## Assignment
Gather up every line from the entries below that uses the word "restaurant".

## Excerpts from a dataset
========
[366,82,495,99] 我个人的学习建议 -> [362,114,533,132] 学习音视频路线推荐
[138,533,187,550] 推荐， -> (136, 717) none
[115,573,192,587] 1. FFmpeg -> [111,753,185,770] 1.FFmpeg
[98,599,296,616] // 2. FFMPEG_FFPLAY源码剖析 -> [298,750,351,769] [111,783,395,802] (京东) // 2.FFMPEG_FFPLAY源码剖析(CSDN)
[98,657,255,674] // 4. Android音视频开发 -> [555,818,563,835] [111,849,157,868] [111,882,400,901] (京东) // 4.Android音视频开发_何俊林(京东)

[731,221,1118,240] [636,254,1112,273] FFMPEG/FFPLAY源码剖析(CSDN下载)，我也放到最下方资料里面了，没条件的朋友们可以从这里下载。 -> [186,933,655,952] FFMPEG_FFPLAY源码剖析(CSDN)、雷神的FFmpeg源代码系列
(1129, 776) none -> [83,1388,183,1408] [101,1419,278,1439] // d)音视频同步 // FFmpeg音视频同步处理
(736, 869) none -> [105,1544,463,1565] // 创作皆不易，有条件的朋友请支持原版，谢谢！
========
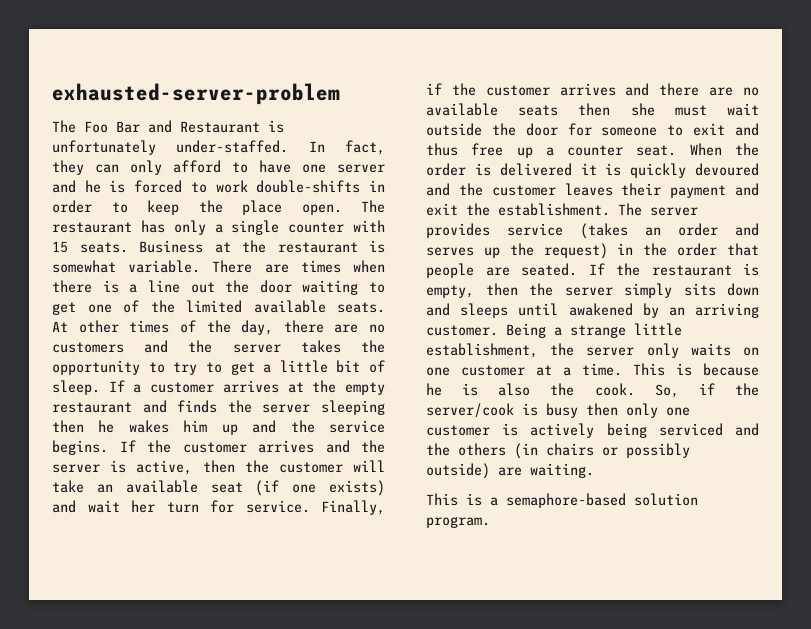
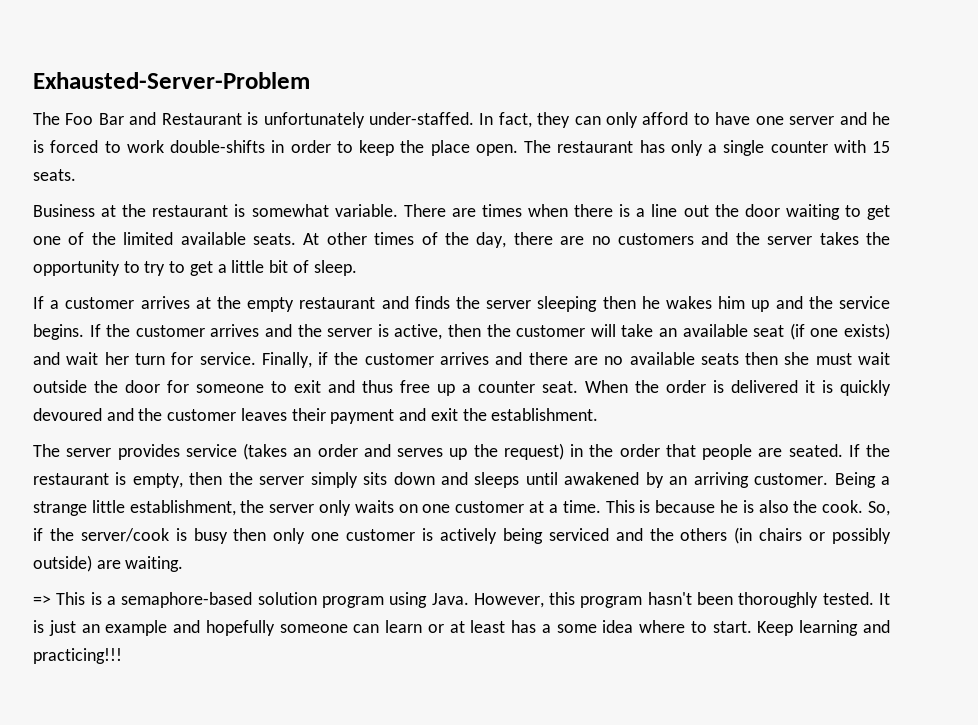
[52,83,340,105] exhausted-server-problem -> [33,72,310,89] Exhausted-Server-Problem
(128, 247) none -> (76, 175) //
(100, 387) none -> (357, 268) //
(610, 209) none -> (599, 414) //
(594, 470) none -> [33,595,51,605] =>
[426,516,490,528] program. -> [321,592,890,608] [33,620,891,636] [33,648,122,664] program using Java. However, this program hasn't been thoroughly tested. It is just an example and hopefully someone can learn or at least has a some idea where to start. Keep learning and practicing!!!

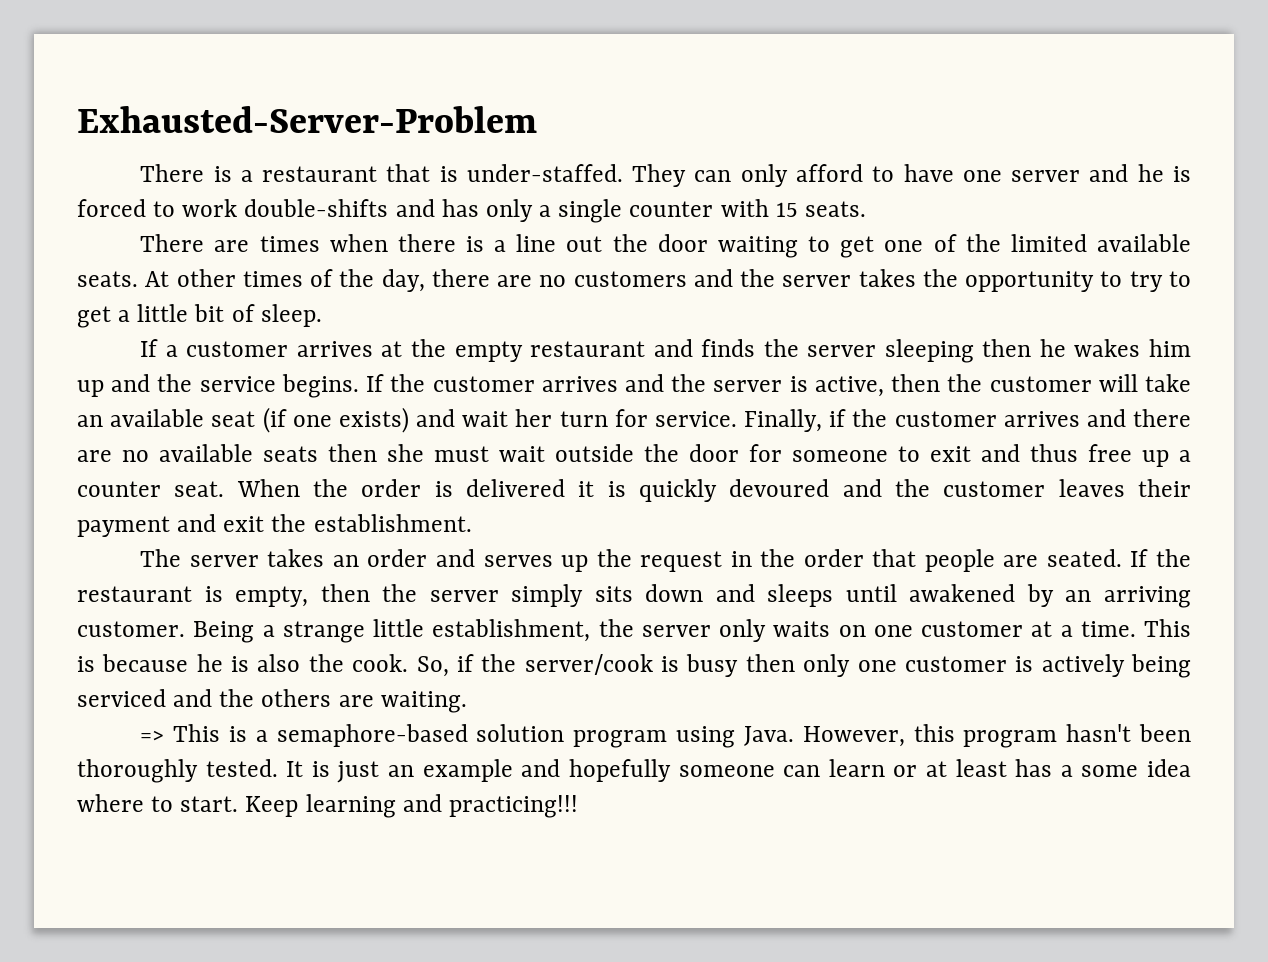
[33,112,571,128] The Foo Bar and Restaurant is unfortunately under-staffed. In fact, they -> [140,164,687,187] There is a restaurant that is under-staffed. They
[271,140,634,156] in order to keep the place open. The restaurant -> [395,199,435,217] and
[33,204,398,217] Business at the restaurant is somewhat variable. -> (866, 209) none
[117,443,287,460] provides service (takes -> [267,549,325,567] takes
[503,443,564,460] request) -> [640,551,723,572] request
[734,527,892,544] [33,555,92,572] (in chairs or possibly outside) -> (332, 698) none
========
## Output for this task
[33,112,571,128] The Foo Bar and Restaurant is unfortunately under-staffed. In fact, they -> [140,164,687,187] There is a restaurant that is under-staffed. They
[271,140,634,156] in order to keep the place open. The restaurant -> [395,199,435,217] and
[33,204,398,217] Business at the restaurant is somewhat variable. -> (866, 209) none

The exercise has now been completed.